Task details:
Below are the records; copy out every line that holds the word "examined".

*** Opening of Record set ***

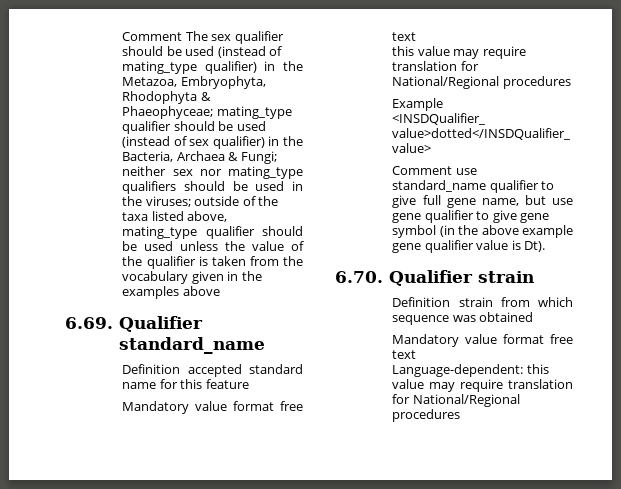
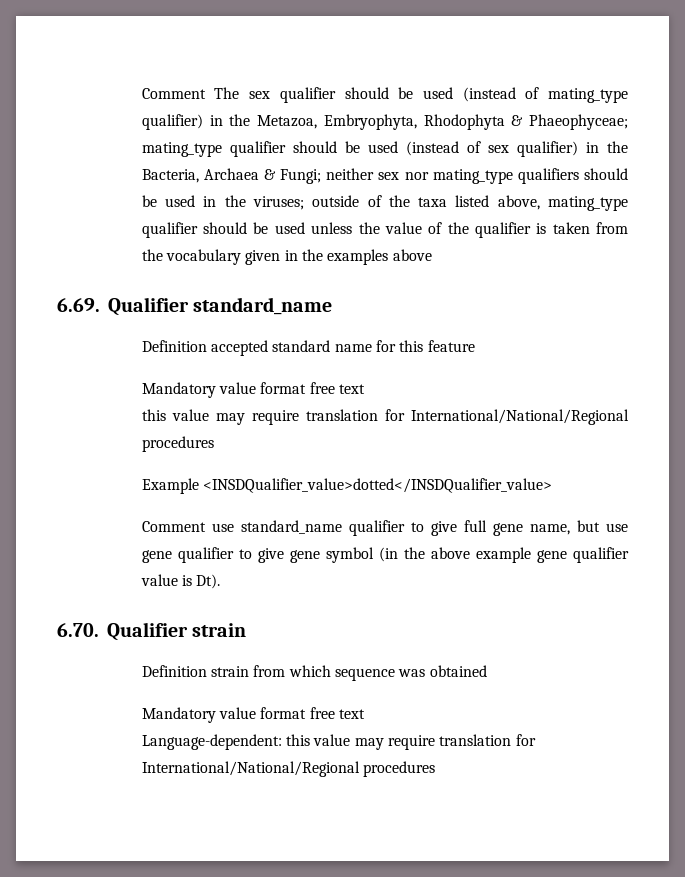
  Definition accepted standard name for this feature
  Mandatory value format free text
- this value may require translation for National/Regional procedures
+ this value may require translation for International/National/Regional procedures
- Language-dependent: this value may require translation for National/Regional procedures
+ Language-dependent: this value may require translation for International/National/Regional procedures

*** Close of Record set ***
*** Opening of Record set ***

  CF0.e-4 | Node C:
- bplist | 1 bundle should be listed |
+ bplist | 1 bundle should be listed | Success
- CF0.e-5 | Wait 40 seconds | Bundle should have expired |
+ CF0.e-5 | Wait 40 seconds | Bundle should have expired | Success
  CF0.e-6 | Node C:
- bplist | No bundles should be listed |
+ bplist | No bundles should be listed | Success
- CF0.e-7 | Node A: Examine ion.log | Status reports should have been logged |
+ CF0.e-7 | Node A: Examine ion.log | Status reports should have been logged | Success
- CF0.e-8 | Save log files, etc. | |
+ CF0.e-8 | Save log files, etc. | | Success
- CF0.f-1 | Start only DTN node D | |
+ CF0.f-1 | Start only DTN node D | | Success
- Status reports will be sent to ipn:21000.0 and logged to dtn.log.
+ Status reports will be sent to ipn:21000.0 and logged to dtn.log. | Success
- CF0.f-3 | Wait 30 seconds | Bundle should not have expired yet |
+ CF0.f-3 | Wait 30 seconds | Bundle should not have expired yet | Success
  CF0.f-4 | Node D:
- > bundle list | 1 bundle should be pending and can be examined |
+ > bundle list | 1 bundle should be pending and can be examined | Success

*** Close of Record set ***

Answer box:
- > bundle list | 1 bundle should be pending and can be examined |
+ > bundle list | 1 bundle should be pending and can be examined | Success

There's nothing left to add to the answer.